Work item: Print each entry in full, word for word, with no pictures in the result.

Data in this exercise:
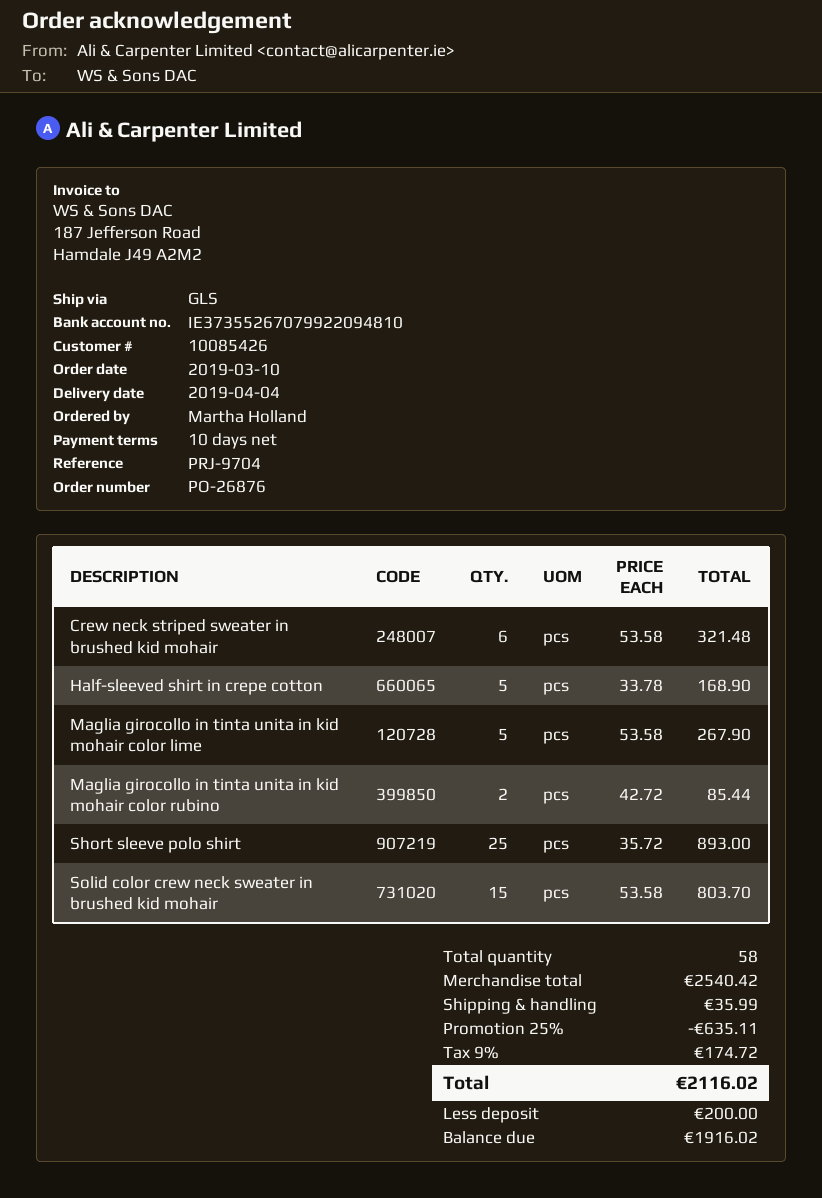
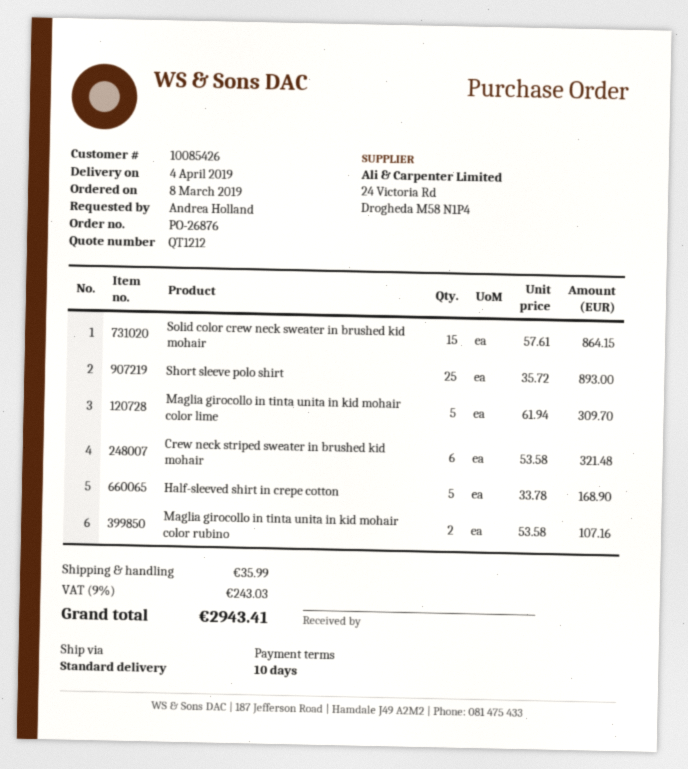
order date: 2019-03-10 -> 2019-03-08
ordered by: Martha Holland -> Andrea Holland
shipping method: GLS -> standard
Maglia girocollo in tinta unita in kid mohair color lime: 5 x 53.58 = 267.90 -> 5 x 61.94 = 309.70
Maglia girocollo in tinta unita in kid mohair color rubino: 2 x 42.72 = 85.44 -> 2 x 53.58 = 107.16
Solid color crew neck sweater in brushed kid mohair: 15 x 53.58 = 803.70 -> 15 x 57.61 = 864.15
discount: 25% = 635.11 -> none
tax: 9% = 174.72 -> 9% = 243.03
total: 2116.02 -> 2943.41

Exercise result:
order date: 2019-03-10 -> 2019-03-08
ordered by: Martha Holland -> Andrea Holland
shipping method: GLS -> standard
Maglia girocollo in tinta unita in kid mohair color lime: 5 x 53.58 = 267.90 -> 5 x 61.94 = 309.70
Maglia girocollo in tinta unita in kid mohair color rubino: 2 x 42.72 = 85.44 -> 2 x 53.58 = 107.16
Solid color crew neck sweater in brushed kid mohair: 15 x 53.58 = 803.70 -> 15 x 57.61 = 864.15
discount: 25% = 635.11 -> none
tax: 9% = 174.72 -> 9% = 243.03
total: 2116.02 -> 2943.41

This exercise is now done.